Em seguida, Geisel determinou que o general Octavio Aguiar de Medeiros (1922-2005) levasse pessoalmente sua resposta durante reunião em Montevidéu de 12 a 16 de maio de 1977, com representantes do Uruguai, Argentina, Bolívia, Chile e Paraguai. Medeiros disse depois que procurou mostrar, no encontro, "as dificuldades e os inconvenientes" de uma ação contra os EUA.

O general Alvarez retrucou falando do "desrespeito dos EUA à soberania" dos países e "a ameaça crescente da subversão e da expansão comunista no Ocidente". Segundo a documentação, naquele momento ficou claro que a iniciativa do bloco partira na verdade do Chile, que "propôs ao Uruguai que a patrocinasse".

Sob a ditadura de Augusto Pinochet (1915-2006), o Chile já havia desencadeado na mesma época a Operação Condor, associação entre países latinoamericanos para localizar e matar opositores dos regimes militares locais.

Ao final da reunião, os participantes se manifestavam em favor da aliança. O Brasil, último a falar, se disse contrário, para surpresa dos presentes. O representante da Argentina disse que seu país também não faria parte da aliança.

Medeiros escreveu que "a situação de isolamento e abandono a que se sentem, principalmente esses dois países [Chile e Uruguai], em face da política exterior do atual governo dos EUA é a causa principal da iniciativa tomada".

"Qualquer referência" ao assunto "deverá ser feita, entre os países participantes, pela designação código Operação Faro", continuou, sem explicar o porquê do nome. Para Spektor, a decisão de Geisel se explica porque, "quando o regime militar brasileiro fazia sua abertura, os do Chile, Uruguai e Argentina estavam se fechando".
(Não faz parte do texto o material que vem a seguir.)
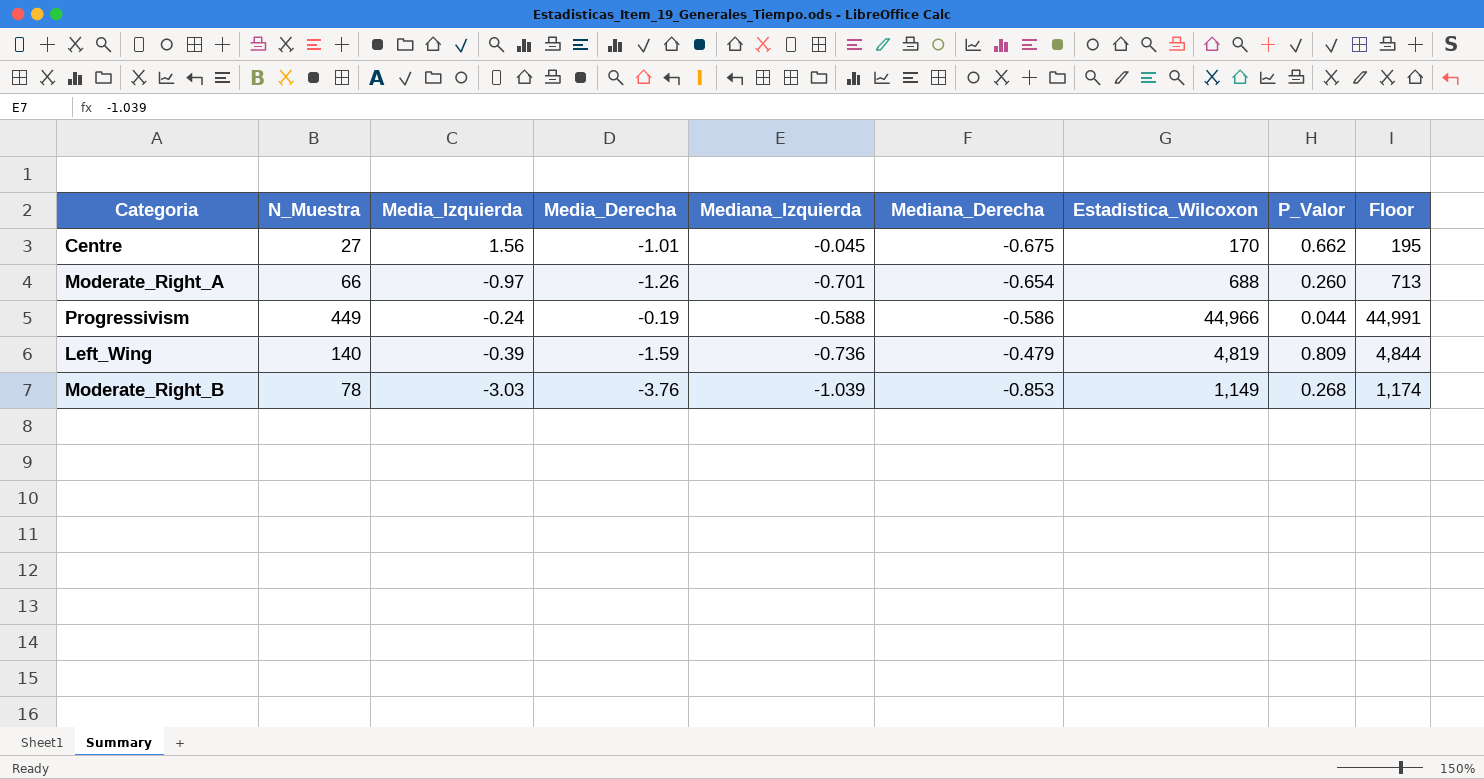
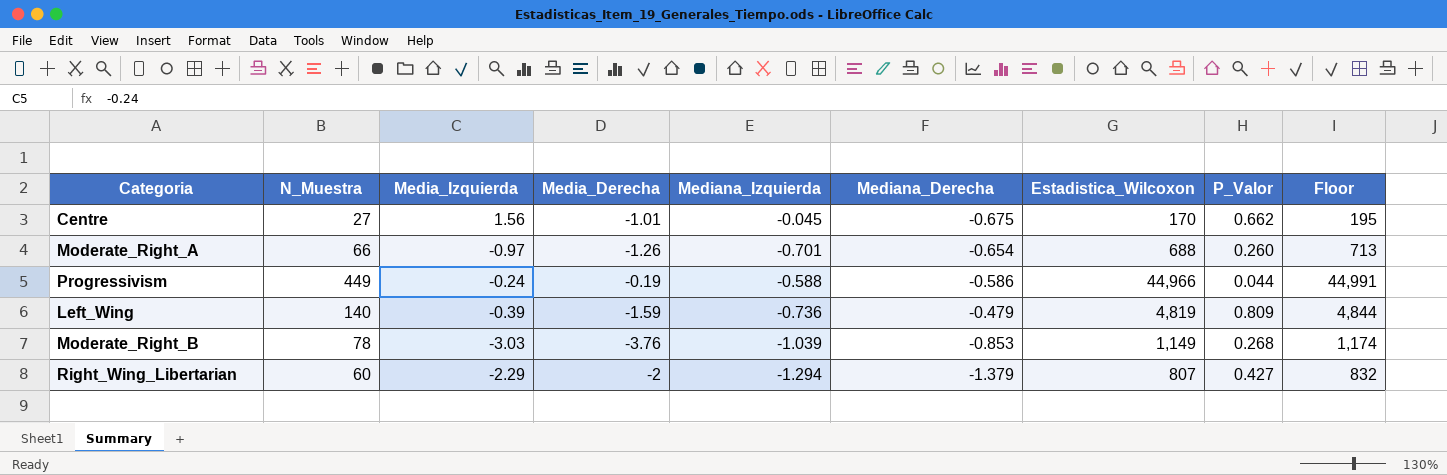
row Right_Wing_Libertarian: none -> 60 | -2.29 | -2 | -1.294 | -1.379 | 807 | 0.427 | 832

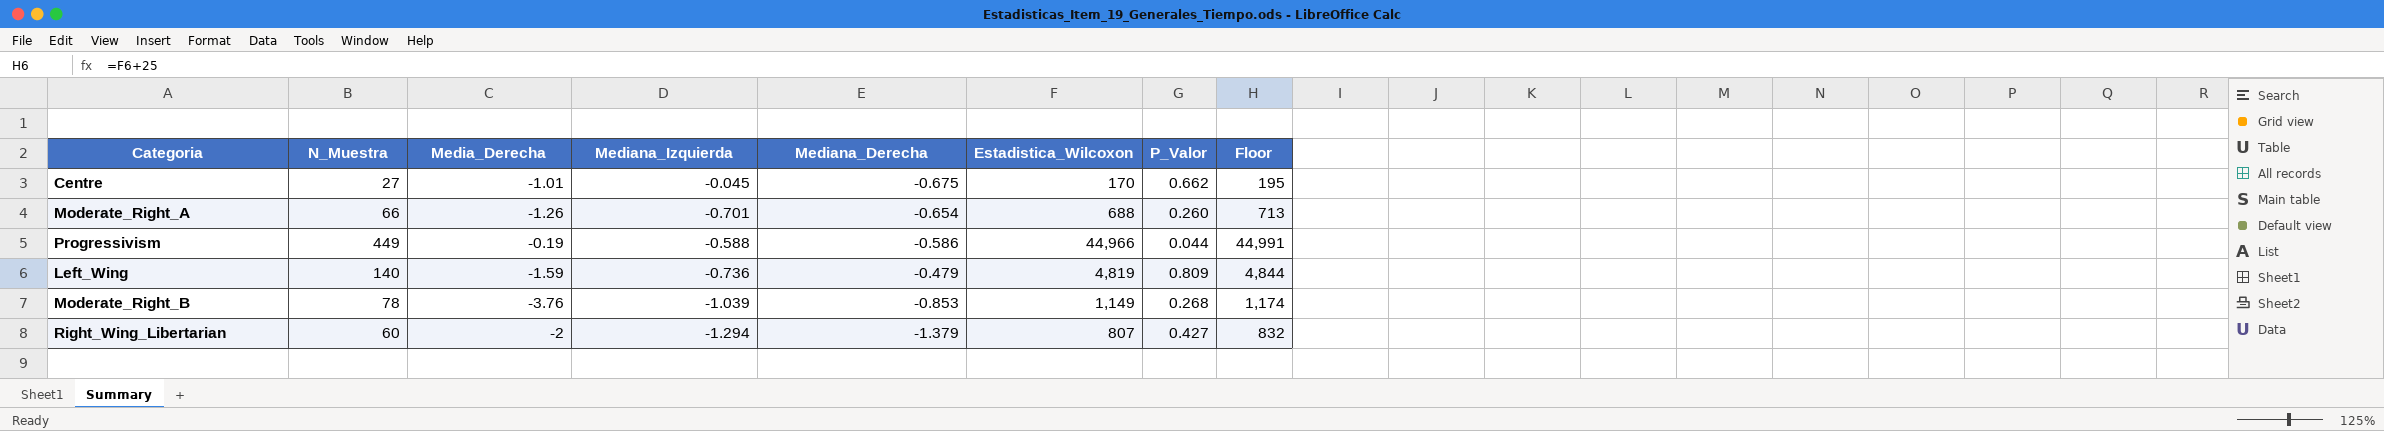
column Media_Izquierda | position: 3 -> none

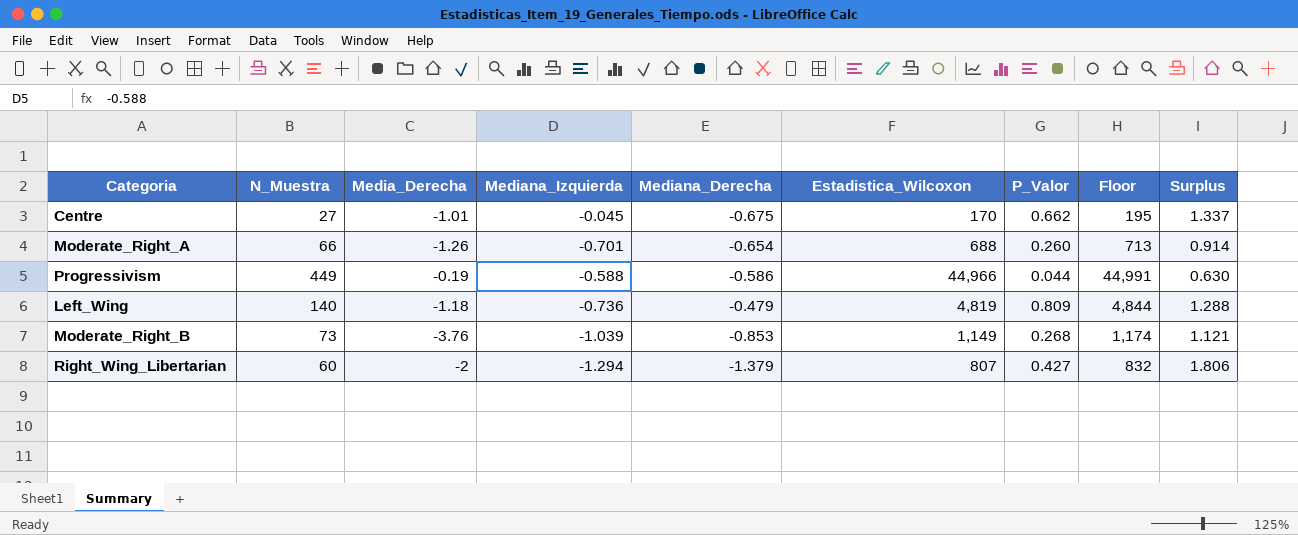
column Surplus | formula: none -> [P_Valor] - [Mediana_Derecha]
Left_Wing | Media_Derecha: -1.59 -> -1.18
Moderate_Right_B | N_Muestra: 78 -> 73

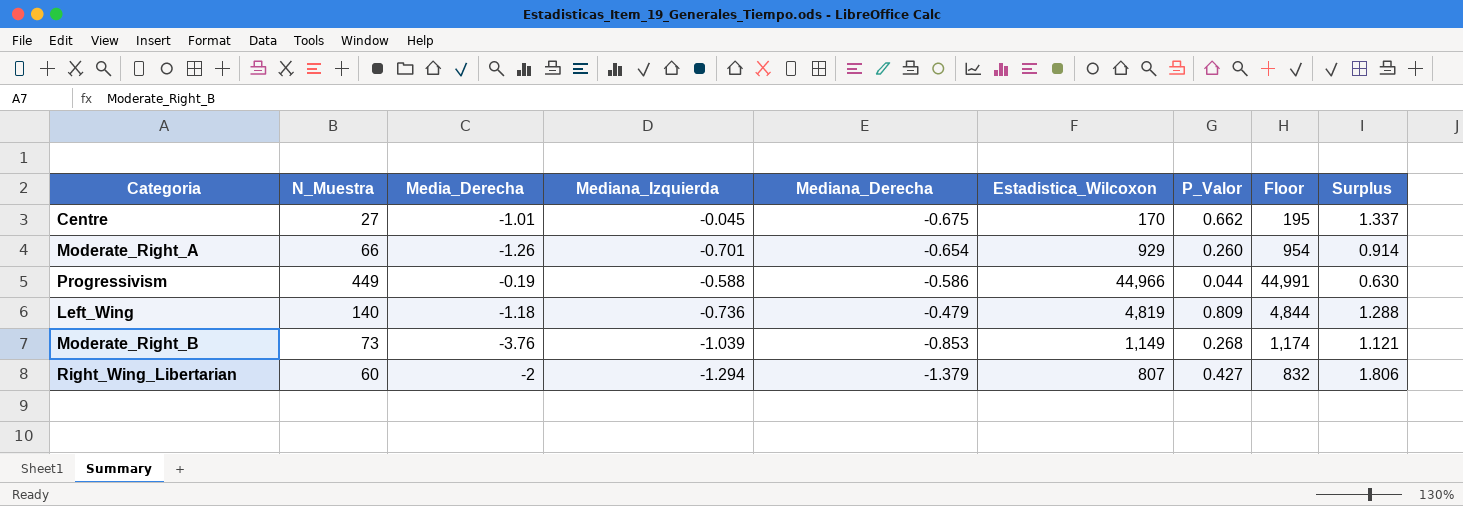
Moderate_Right_A | Estadistica_Wilcoxon: 688 -> 929
Moderate_Right_A | Floor: 713 -> 954

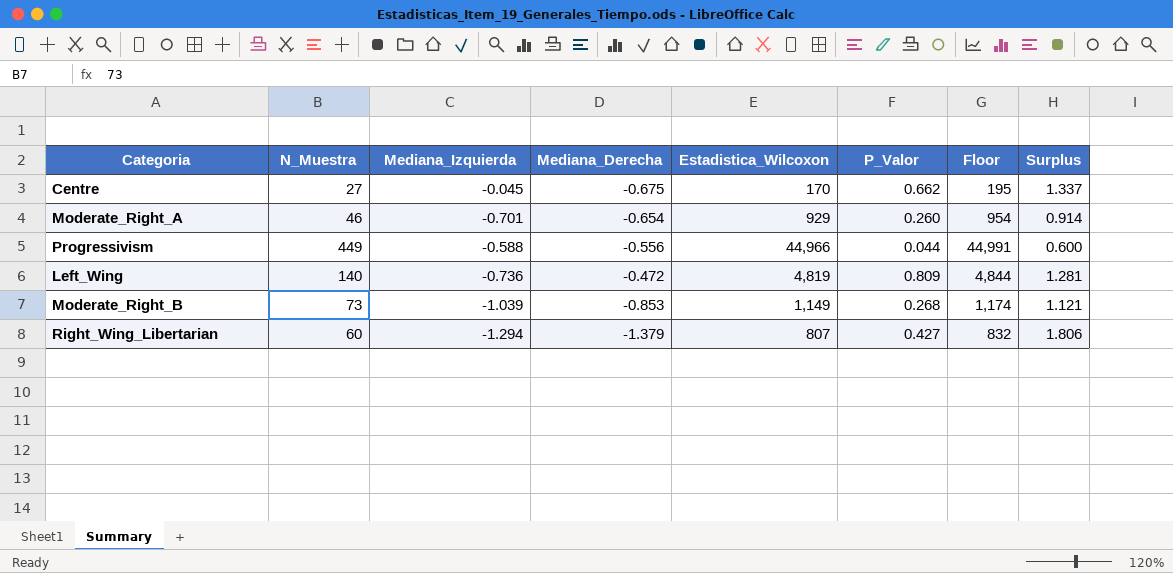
column Media_Derecha | position: 3 -> none
Moderate_Right_A | N_Muestra: 66 -> 46
Progressivism | Mediana_Derecha: -0.586 -> -0.556
Progressivism | Surplus: 0.630 -> 0.600
Left_Wing | Mediana_Derecha: -0.479 -> -0.472
Left_Wing | Surplus: 1.288 -> 1.281

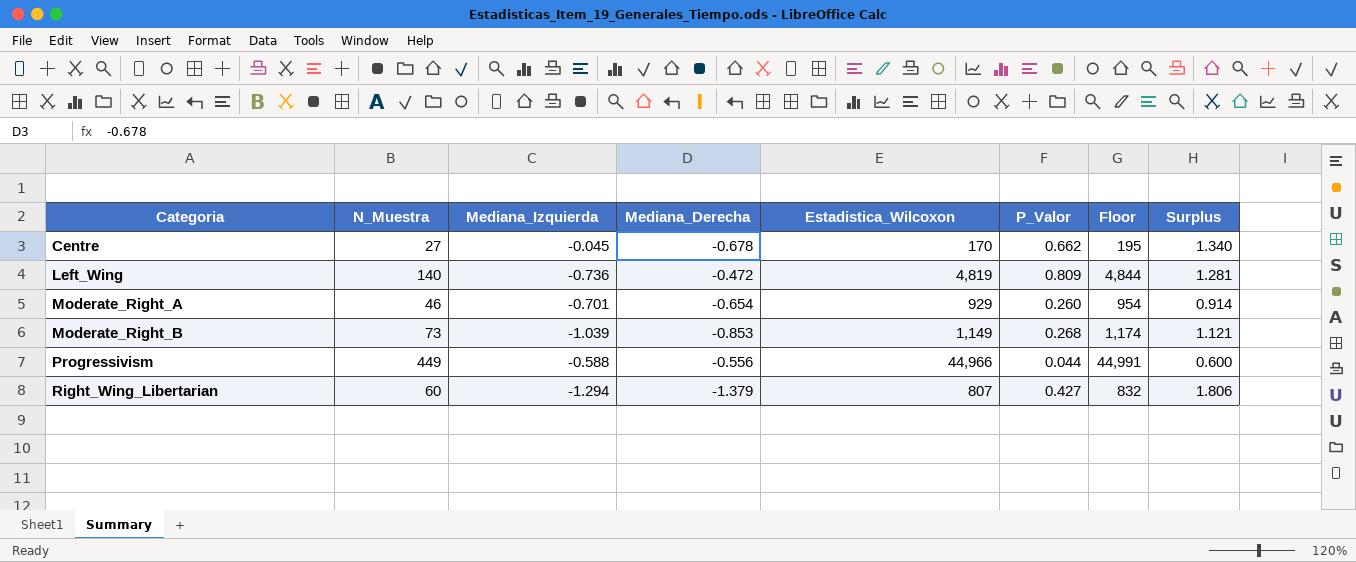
row order: none -> Categoria ascending
Centre | Mediana_Derecha: -0.675 -> -0.678
Centre | Surplus: 1.337 -> 1.340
Jair Krischke, presidente do Movimento de Justiça e Direitos Humanos gaúcho, disse que os papéis mostram uma contradição da ditadura brasileira. "Poucos meses antes, em março, o Brasil havia denunciado o acordo militar com os EUA porque o governo Carter criticara o país por sua política de direitos humanos". Com informações da Folhapress.